43% of tech workers worry about being fired due to their age
- A recent Indeed survey found that 43% of workers in the tech industry worry that they'll lose their job because of their age. Indeed polled 1,011 U.S. tech workers for the survey.
- The survey also found that 29% of the respondents said the average age of their workforce was 31 to 35, the higher end of the millennial generation. Generally, the industry skews under 40; 17% said the average age at their organization was between 20 and 30; 27% said between 36 and 40; and 26% said over 40. The results show that millennials make up about half (46%) of the tech workforce.
- Another finding is that while 85% of the respondents said their organizations care about diversity, age remains an issue. While most tech job applicants target Silicon Valley for positions, Indeed found that older job seekers look at tech centers beyond that area in order to find opportunity.

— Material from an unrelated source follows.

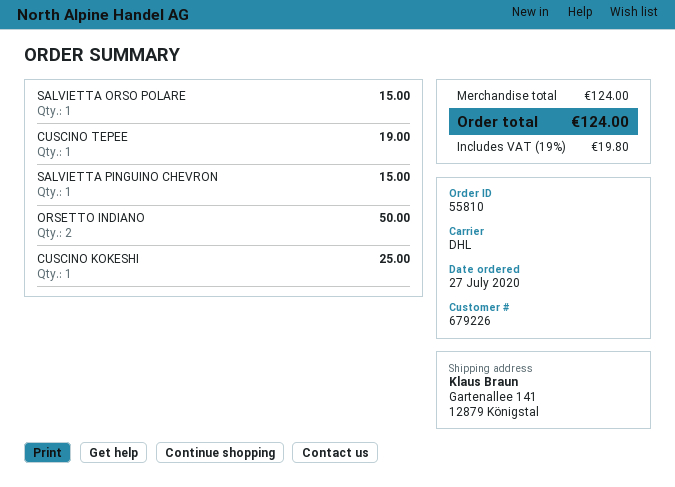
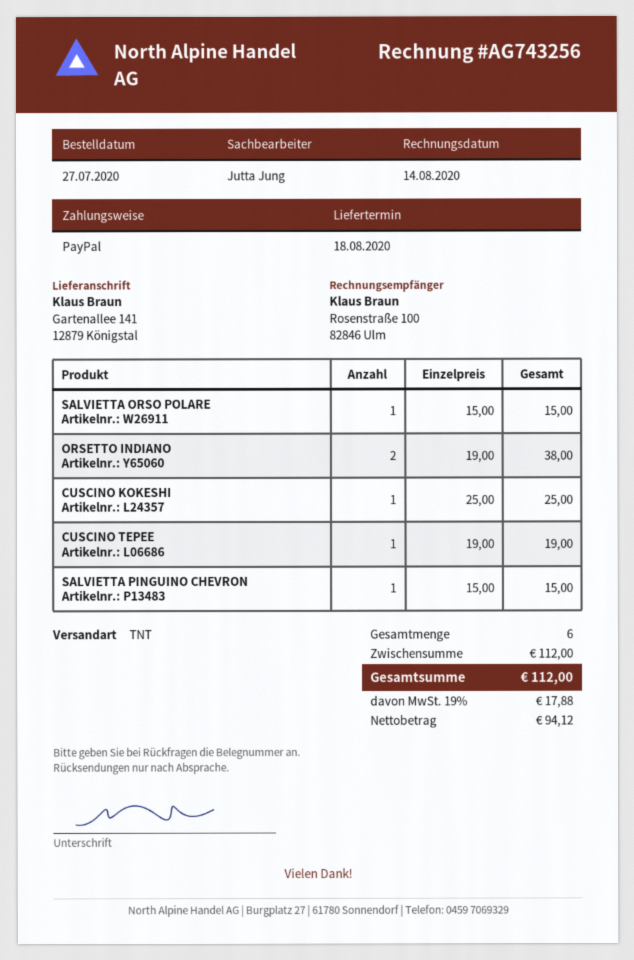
shipping method: DHL -> TNT
ORSETTO INDIANO: 2 for 50.00 -> 2 for 38.00
subtotal: 124.00 -> 112.00
tax: 19% = 19.80 -> 19% = 17.88
total: 124.00 -> 112.00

The Age Discrimination in Employment Act (ADEA) prohibits discriminating against workers age 40 and over based on age. Refusing to hire older applicants or firing, demoting, disciplining, not promoting or taking some other adverse action against older workers solely because of their age violates the law. Today, the EEOC receives 20,000 claims annually.
Language in ads that suggests only young job seekers need apply should be eliminated. Describing the ideal candidate as "energetic" or the workplace as "fast-paced" are dog whistles in some organizations noting that older workers need not apply. Although recruiting young workers is the aim of most recruiters, older workers often have the knowledge and experience needed to fill the skills gap and therefore shouldn't be automatically passed over.
Instead of assuming that age is why an older worker's job performance has slipped, a manager should focus only on the worker's performance and ask what can be done to help. The reason for the decline in performance might reveal a need for training or perhaps a health issue, not age.
Amazon, a leader in cloud technology, is credited with hiring candidates at various levels of expertise. The average age of its software engineers specializing in managing cloud networks and solutions is 40 to 45 — somewhat above the industry's average age of 35. Hiring candidates with skills and knowledge at various levels helps maintain continuity in an organization's products or services. This hiring strategy has worked for Amazon and could work for other employers, as well.